Really, I'd go with around 150-250, but leaning more towards the earlier ones, so I really just clicked "141-200". Not that I dislike present-day Dragon - in fact, I love 'em - but because the pre 3e Dragons had a lot of neat stuff that we just don't see today:
1) Fiction (that often influenced how I saw the game)
2) Rules Alterations - in modern Dragon, it's usually a new feat or PrC. In many old Dragons, there were rules for representing Chases, Variable Alignments, Swashbuckling, etc... And I really liked that.
3) Campaign Advice - old dragons had a lot more campaign advice. And articles on how to make magic "magical", how to make a historical game, etc. Really, old dragons had a lot of "hit or miss" articles on how to make your campaign unique, whereas modern Dragons are aimed towards being useful for most campaigns. If that makes any sense.
4) RPG/Book Reviews - 3e Dragons started emphasizing on D&D, which is cool by me. But I do sort of miss the reviews on RPGs out there. This isn't something Dragon could have avoided - there wasn't really an internet culture in the "golden age" (though I have a Dragon from '89 that is already talking about the messages being left on their online messageboard!), and so Dragon was the best spot for reviews.
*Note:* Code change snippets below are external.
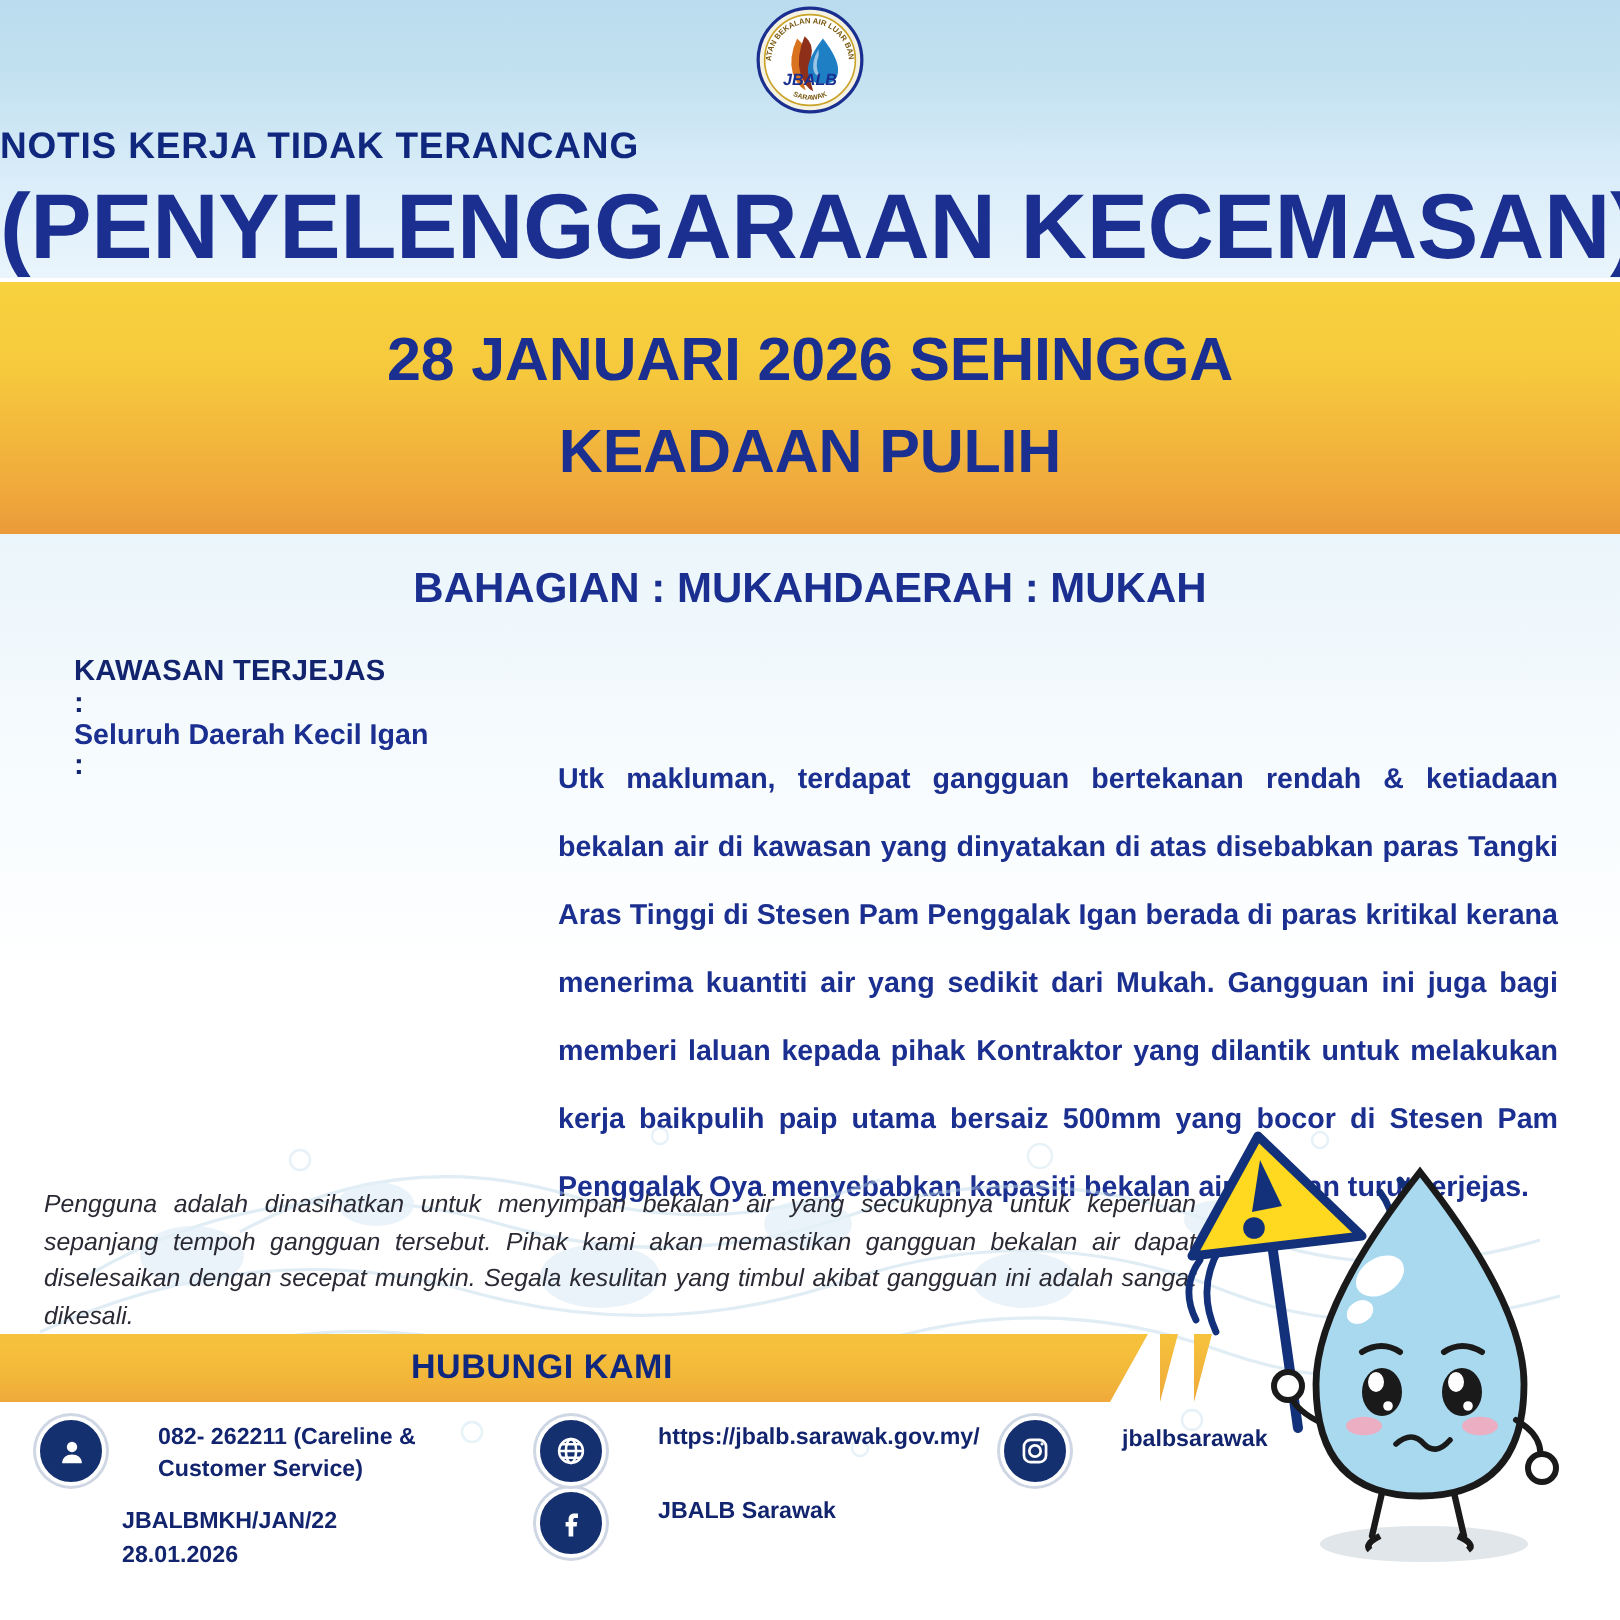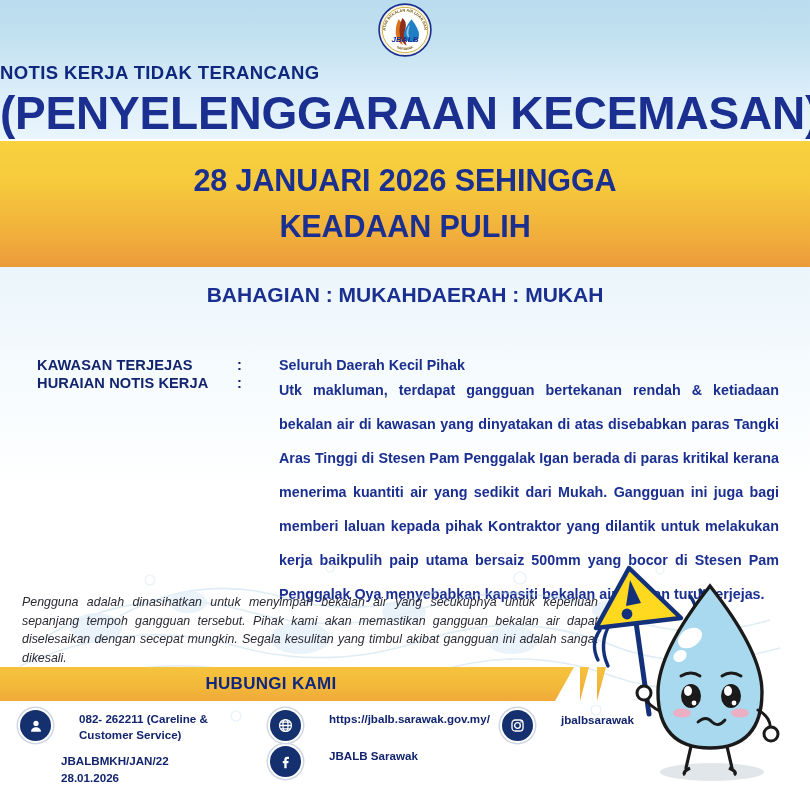--- a/index.html
+++ b/index.html
@@ -61,7 +61,7 @@
   .field .val{
     color:#1a2f8f;font-size:14.3px;font-weight:bold;
   }
-  #f-kawasan{left:37px;top:357px;}
+  #f-kawasan{left:37px;top:328px;flex-direction:column;}
   #f-huraian{left:37px;top:375px;}
   #huraian-text{
     position:absolute;left:279px;top:373px;width:500px;

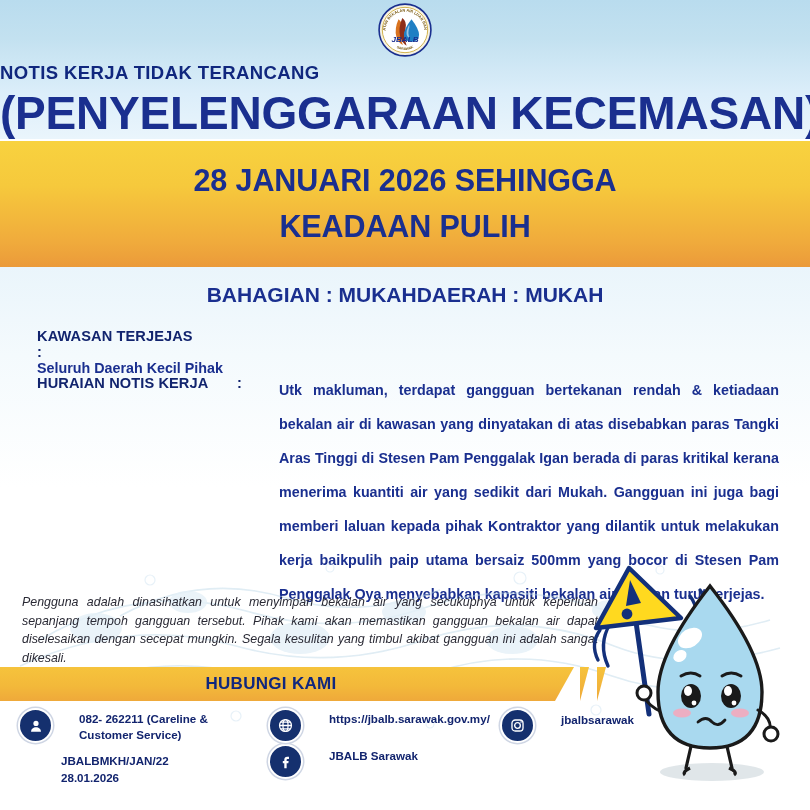--- a/index.html
+++ b/index.html
@@ -164,7 +164,7 @@
   <div class="field" id="f-kawasan">
     <div class="lbl">KAWASAN TERJEJAS</div>
     <div class="colon">:</div>
-    <div class="val">Seluruh Daerah Kecil Pihak</div>
+    <div class="val">Seluruh Daerah Kecil Igan</div>
   </div>
 
   <div class="field" id="f-huraian">

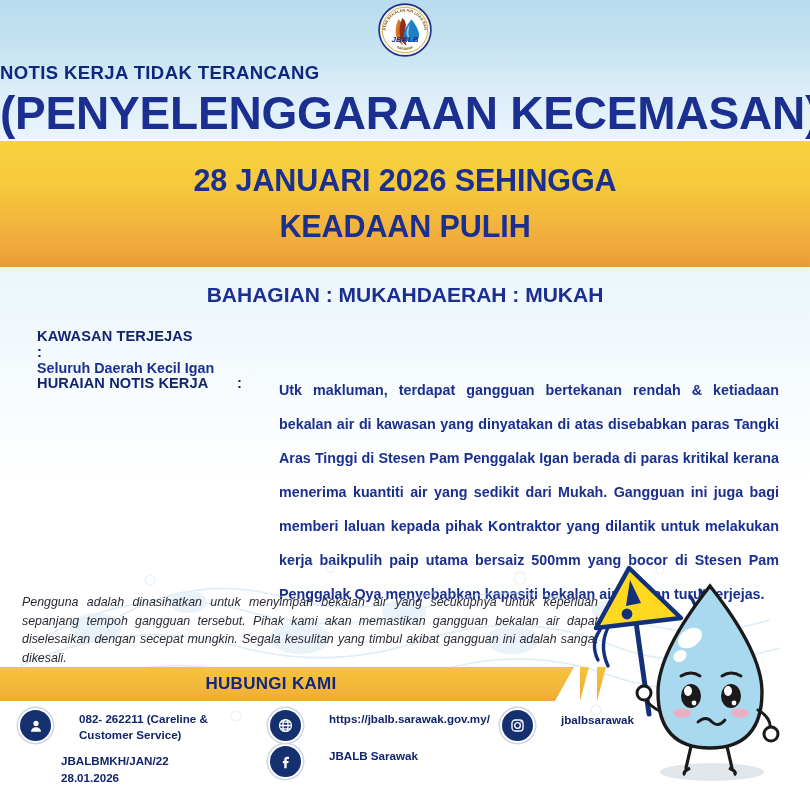--- a/index.html
+++ b/index.html
@@ -168,7 +168,6 @@
   </div>
 
   <div class="field" id="f-huraian">
-    <div class="lbl">HURAIAN NOTIS KERJA</div>
     <div class="colon">:</div>
   </div>
   <div id="huraian-text">Utk makluman, terdapat gangguan bertekanan rendah &amp; ketiadaan bekalan air di kawasan yang dinyatakan di atas disebabkan paras Tangki Aras Tinggi di Stesen Pam Penggalak Igan berada di paras kritikal kerana menerima kuantiti air yang sedikit dari Mukah. Gangguan ini juga bagi memberi laluan kepada pihak Kontraktor yang dilantik untuk melakukan kerja baikpulih paip utama bersaiz 500mm yang bocor di Stesen Pam Penggalak Oya menyebabkan kapasiti bekalan air ke Igan turut terjejas.</div>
5) Other games support. Again, not something Modern Dragons could do. But I loved seeing an article for a game I had never played, and trying to "reverse engineer" the rules to be used in D&D. Plus, it quite often got me playing a new game! A good example of this was a giant Worm that was detailed for Call of Cthulu. I reworked it's stats for D&D, not knowing at the time that CoC was a horror game! My worm was almost comical. Ah, memories.... *sniff*
6) Covers. Old Dragon cover paintings are, in my humble opinion, so much better than the current WAR paintings and whatnot. But I've touched on this gripe so many times before that I probably sound like a broken record.